De-risk & accelerate the drug development process for gene therapy
Cell & Gene Therapy Insights 2022; 8(8), 1129–1133
David McCall, Editor, Cell & Gene Therapy Insights, talks to Kim Watanabe, General Manager & Site Head, Patheon Translational Services, ThermoFisher Scientific
What are some key high-level trends in the gene therapy sector that are impacting biotech decision-making around outsourcing?
KW: From my perspective, there are three main themes: Speed, Simplicity, and Resilience.
There are a significant number of advanced therapy sponsors who are small- to mid-sized startup biotech companies. Unlike big pharma companies, they are challenged by limited capital, tight timelines, and an incomplete understanding of what it means to establish a functioning, good manufacturing practice (cGMP)-compliant operation.
We live in an impatient world now more than ever and with the increasing degree of competition in the market for funding, investors in particular do not have a lot of patience. They want to see an almost immediate return on their investments. This means there is not much time to build a facility, especially when facing construction material shortages from the impact of the COVID-19 pandemic. Most importantly, it takes time to outfit the facility with the right group of talent. As a result, the need to outsource to experienced contract development manufacturing organizations (CDMOs) with the right set of expertise will continue to grow for small companies seeking to gain that maximal speed to commercialization, and ultimately, a faster path to their payday.
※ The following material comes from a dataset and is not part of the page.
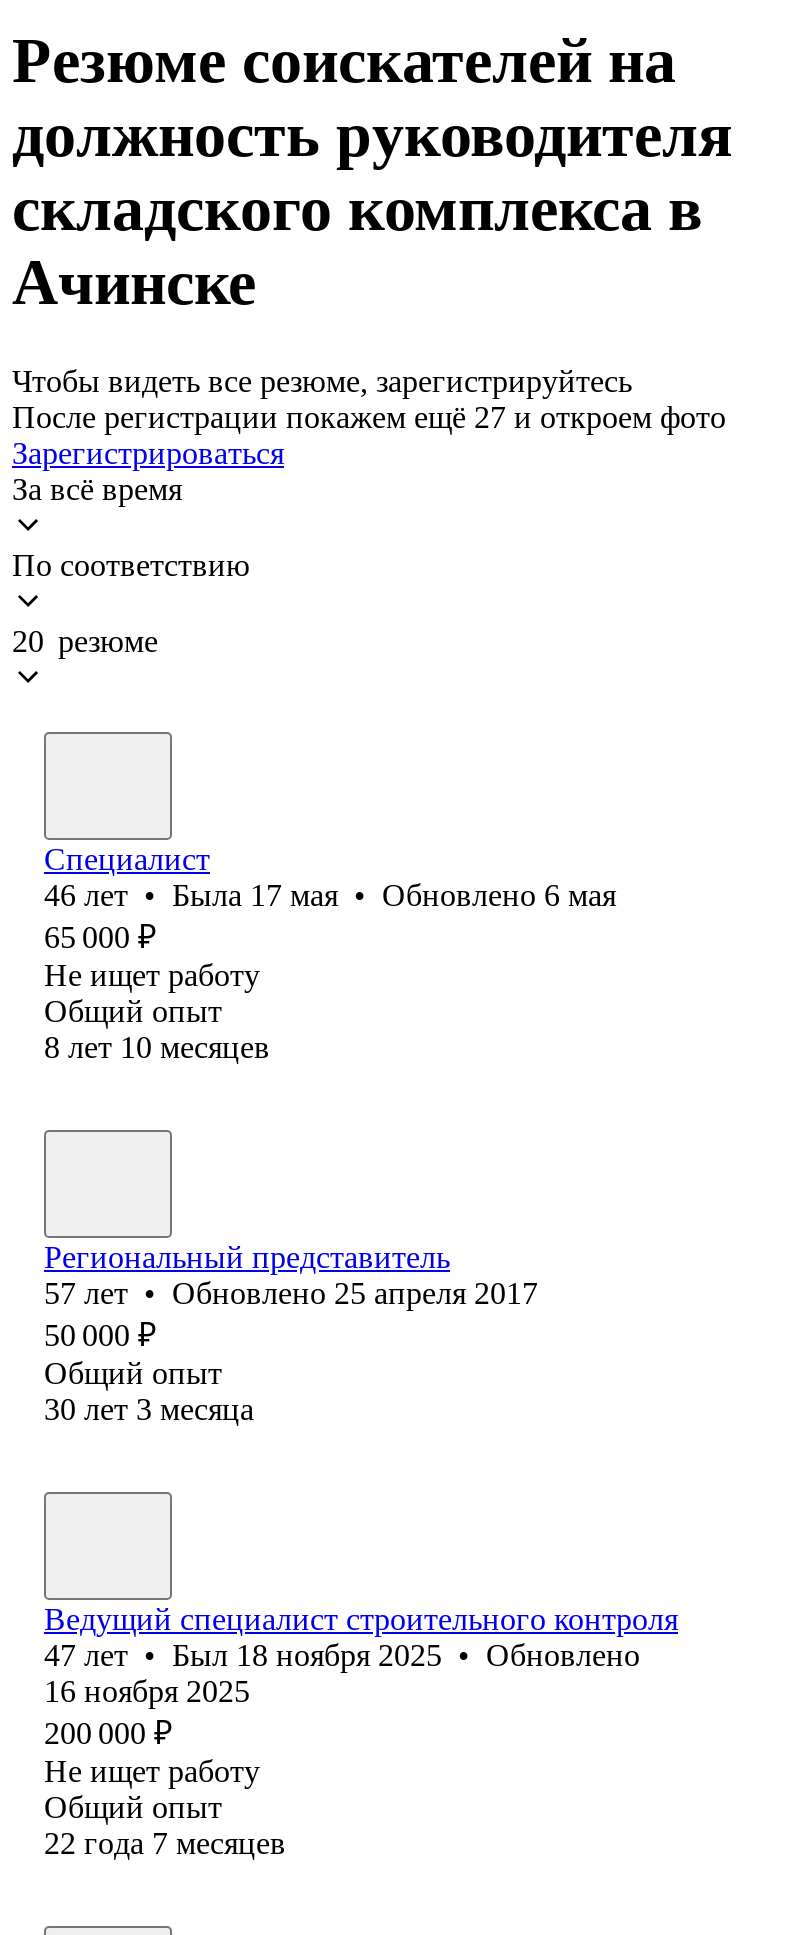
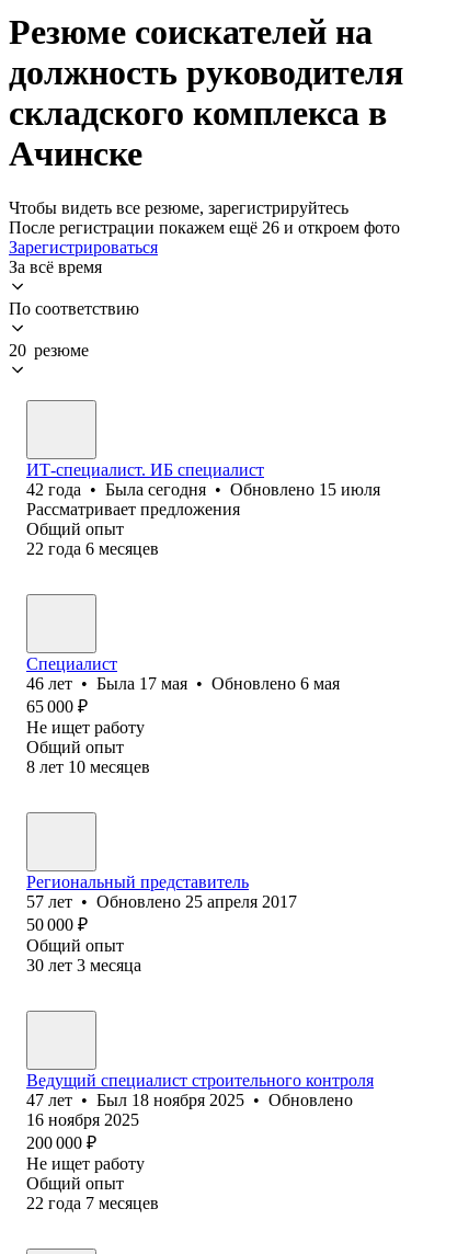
[12,400,726,434] После регистрации покажем ещё 27 и откроем фото -> [9,218,400,237] После регистрации покажем ещё 26 и откроем фото
none -> [26,460,380,558] ИТ-специалист. ИБ специалист | 42 года • Была сегодня • Обновлено 15 июля | Рассматривает предложения | Общий опыт | 22 года 6 месяцев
Another trend I have seen is the greater demand for supply chain simplicity and resilience to overcome current raw material bottlenecks. There are inherent workflow complexities in manufacturing cell and gene therapy products, as we are dealing with different vendors to procure hundreds of raw materials, many of which are unfortunately single source. There is a consistent need to find areas to improve the supply chain and to build a more streamlined process.
We, as a sector, learned a lot from our recent experience of the COVID-19 pandemic, where the macro economy came to a grinding halt. Drug developers are now putting more weight on logistics and raw material inventory management as part of their decision-making process. Consequently, we will see a greater emphasis on partnering with CDMOs that can offer a true end-to-end solution for support, as a one-stop-shop.
When should small biotechs engage with CDMOs?
KW: The earlier the engagement with an experienced CDMO, the better. There is a common misconception that small biotechs and drug developers cannot afford to engage with CDMOs at early stages of development due to enormous costs. There is an inclination from drug developers to wait until their lead candidate molecule is fully defined, and they have a good mapping of their chemistry, manufacturing, and controls (CMC) strategy.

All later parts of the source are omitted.